A Generational Shift: From Bouffant to Hot Comb

As a teenager growing up in London in the 2010s, it was a rite of passage to ask for hair straighteners for Christmas – at least it was for my group of friends from our Catholic all-girls school. I remember when I got my first pair of straighteners at about 14. I was overjoyed. I could get rid of the kinks in my hair, and there was no need to go around to my mate’s house to get her to straighten my hair. I could frazzle my hair away on my own terms.

Everyone had to have straight hair: no matter who you were, no matter what texture your hair was, even if it was straight already, you’d straighten it. Dead straight. No-room-for-movement straight. Not only were we at ease because we were fitting in, we’d also have hours of fun sat, splitting our split ends.

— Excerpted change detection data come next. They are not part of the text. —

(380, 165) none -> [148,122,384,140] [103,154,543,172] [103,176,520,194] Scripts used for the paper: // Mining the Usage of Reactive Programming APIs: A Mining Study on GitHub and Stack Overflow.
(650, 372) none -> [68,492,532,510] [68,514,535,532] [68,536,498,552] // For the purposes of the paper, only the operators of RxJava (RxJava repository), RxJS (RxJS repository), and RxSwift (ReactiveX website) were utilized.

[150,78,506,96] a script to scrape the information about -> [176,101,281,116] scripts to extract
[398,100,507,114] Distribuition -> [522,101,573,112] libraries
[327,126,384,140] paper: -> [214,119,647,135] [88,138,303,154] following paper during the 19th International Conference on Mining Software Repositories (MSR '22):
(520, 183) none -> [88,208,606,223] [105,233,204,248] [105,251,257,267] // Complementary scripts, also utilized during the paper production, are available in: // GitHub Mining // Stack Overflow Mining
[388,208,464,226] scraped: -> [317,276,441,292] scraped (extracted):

I’d look at photographs of my grandma and her friends with their bouffant hairstyles. I used to call the style ‘pie heads’ because it seemed as though they had just set something on top of their heads, covered it with hair, and put it in the oven to bake. (I wasn’t far off, to be fair.)

But I was confused. What was under there? How did it stay in place? And why on earth would they put themselves through the arduous task of defying gravity for a hairstyle that wasn’t even cool?

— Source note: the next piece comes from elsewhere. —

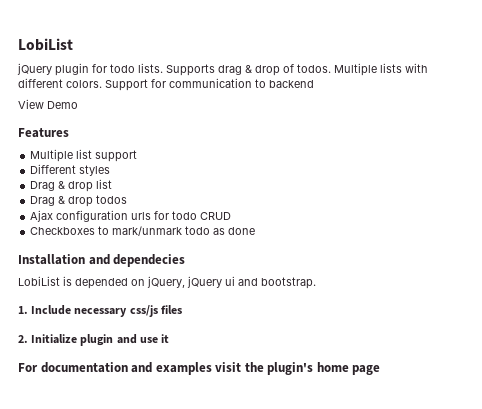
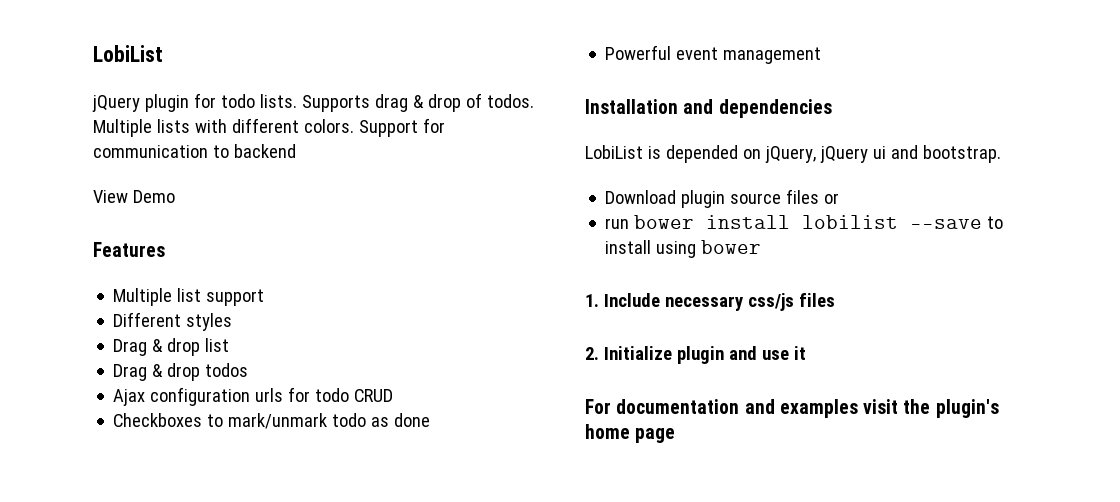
(256, 231) none -> [605,45,822,64] // Powerful event management
[113,254,186,267] dependecies -> [718,99,832,118] dependencies
(316, 283) none -> [605,189,840,208] [605,215,1004,229] [605,240,762,258] // Download plugin source files or // run bower install lobilist --save to install using bower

Grandparents and friends, Hyde Park Hotel, 1972.

Recently, my grandma and I were looking through old photographs, as we often do, and I came across this image of my grandparents with their group of Welsh friends who all moved to the South East London/Kent area in the mid-fifties. You can see each of the women’s hair is immaculate; their curls look as though they would stay completely still even through ferocious head-shaking. My grandma told me this was possible because of hair pieces and expert hairdressers, stating:

“I wore a hair piece. Everywhere you went people back combed and permed their hair. Generally, if you didn’t have natural curly hair you would have it permed to give it body and curls. I used to have a demi-perm which would last about 6-8 weeks. (My hair, if I had a full perm, would frizz so I had a weaker solution).”

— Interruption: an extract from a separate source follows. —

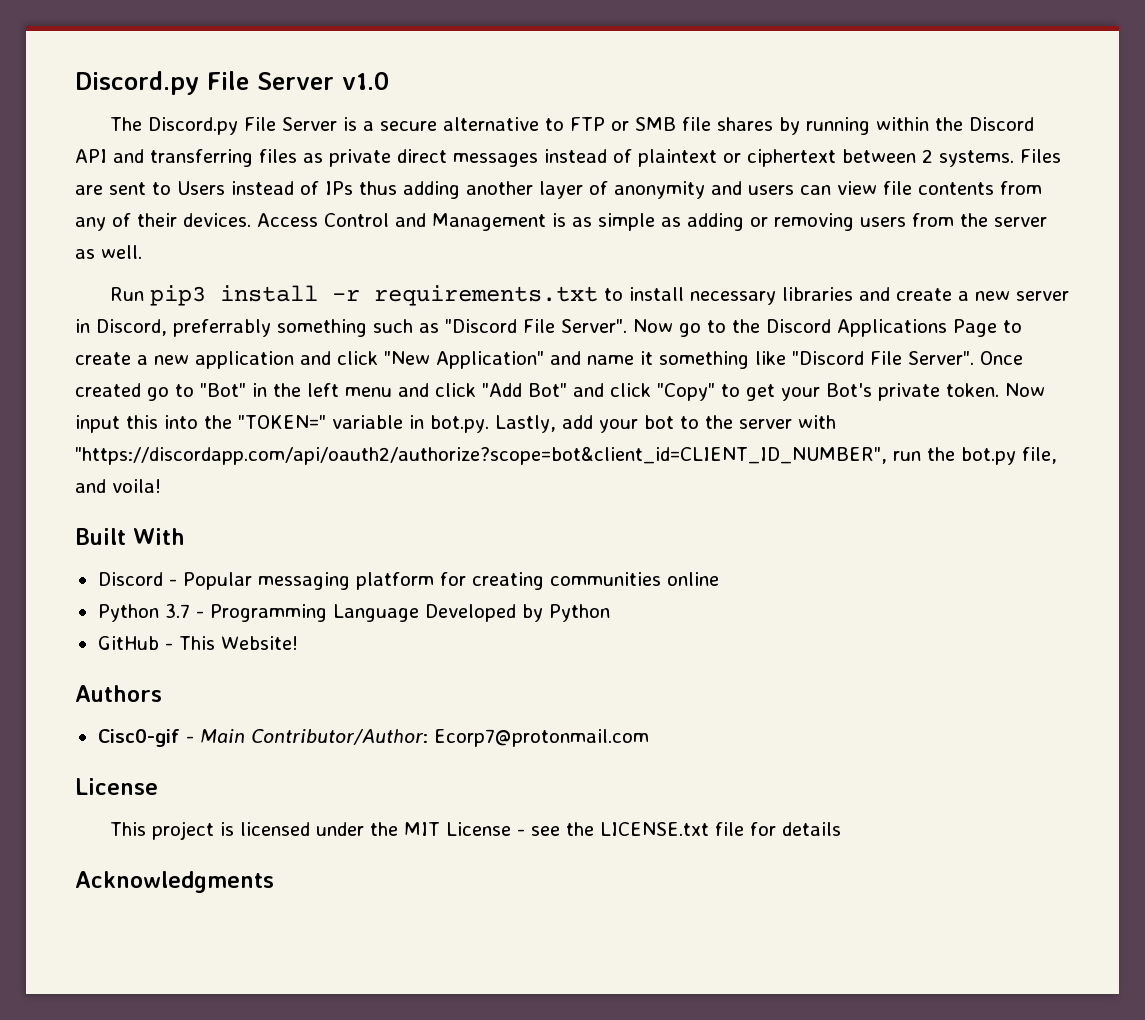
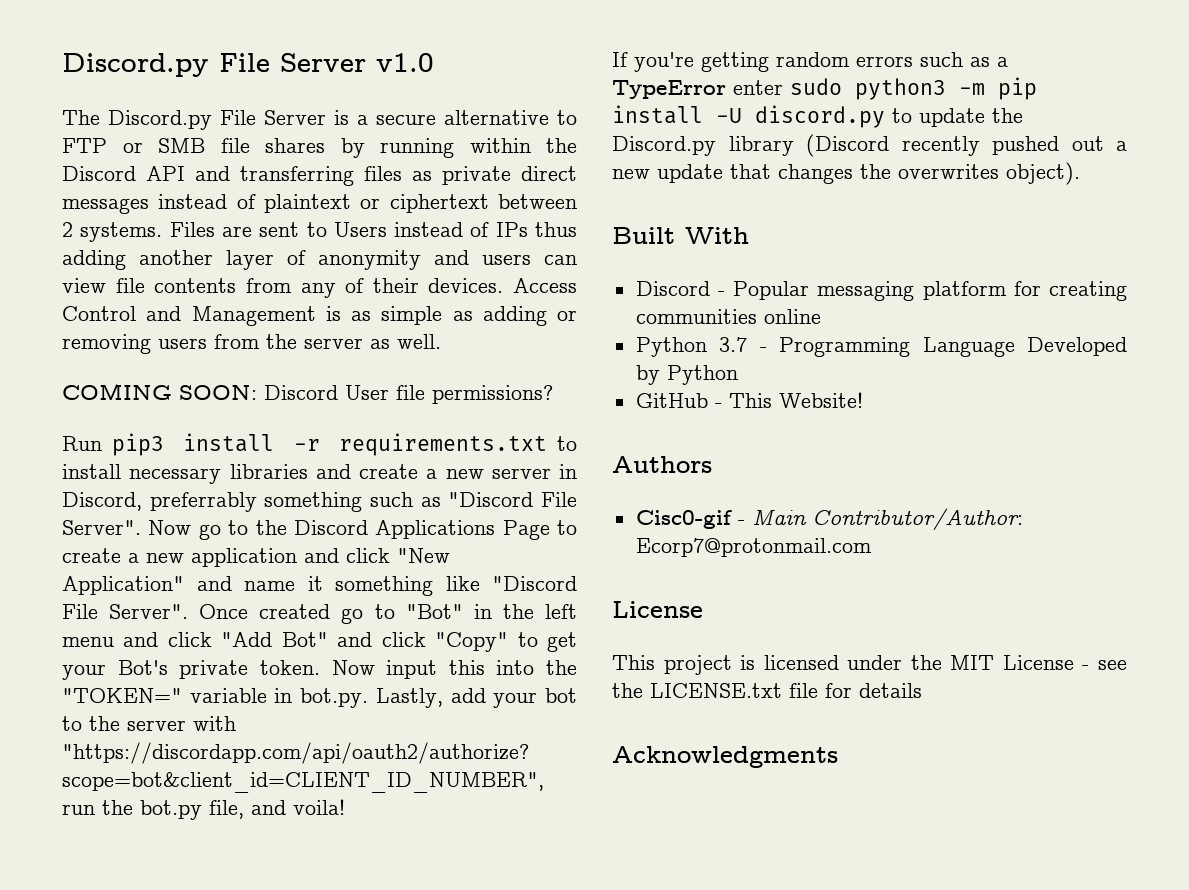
(142, 252) none -> [62,383,553,404] // COMING SOON: Discord User file permissions?
(161, 486) none -> [612,52,1008,72] [612,77,1037,100] [612,105,1023,128] [612,134,1127,157] [612,162,1080,185] // If you're getting random errors such as a TypeError enter sudo python3 -m pip install -U discord.py to update the Discord.py library (Discord recently pushed out a new update that changes the overwrites object).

Her hairdresser, friend and neighbor, Judith, would do my grandma’s hair for these special occasions (she was a lecturer at Bromley college for hairdressing, my grandma hastened to add): “Judith would buy the dark chestnut hairpiece and give my hair a rinse [with dye] – which would last about 4-6 weeks – so that it would match the piece exactly. She would wash my hair, put rollers in and put me under the dryer. At the same time, she would wash the hair piece and put it under the dryer next to me.” The idea was to give more height and volume to the style.

Grandparents, Hyde Park Hotel, 1971.

I asked my grandma the question that had been burning inside me since my teen hair days. But why? Why would you go through such a laborious process for one night?

Magazines were full of photographs of these hairstyles and suggestions on how to wear your hair: “I used to read Vanity Fair in the hairdressers to look at new styles.” Some hairdressers were major celebrities at the time and mixed with high society and theatre stars.” She urged me to look up ‘Monsieur Raymond’ AKA Mr Teasy-Weasy AKA Raymond Bessone.

Raymond Bessone was Brixton-born but adopted a faux-French accent. He was affectionately called Mr Teasy-Weasy after his trademark of ‘teasy-weasy’ curls. He opened his Mayfair salon in the 1950s and became a critically acclaimed celebrity hairstylist in Britain and the U.S. His own presentation, as seen on TV, was immaculately flamboyant. His suits were consistently decorated with dyed carnations, and his dogs had their hair dyed to match whatever Bessone dictated to be the colour of the season.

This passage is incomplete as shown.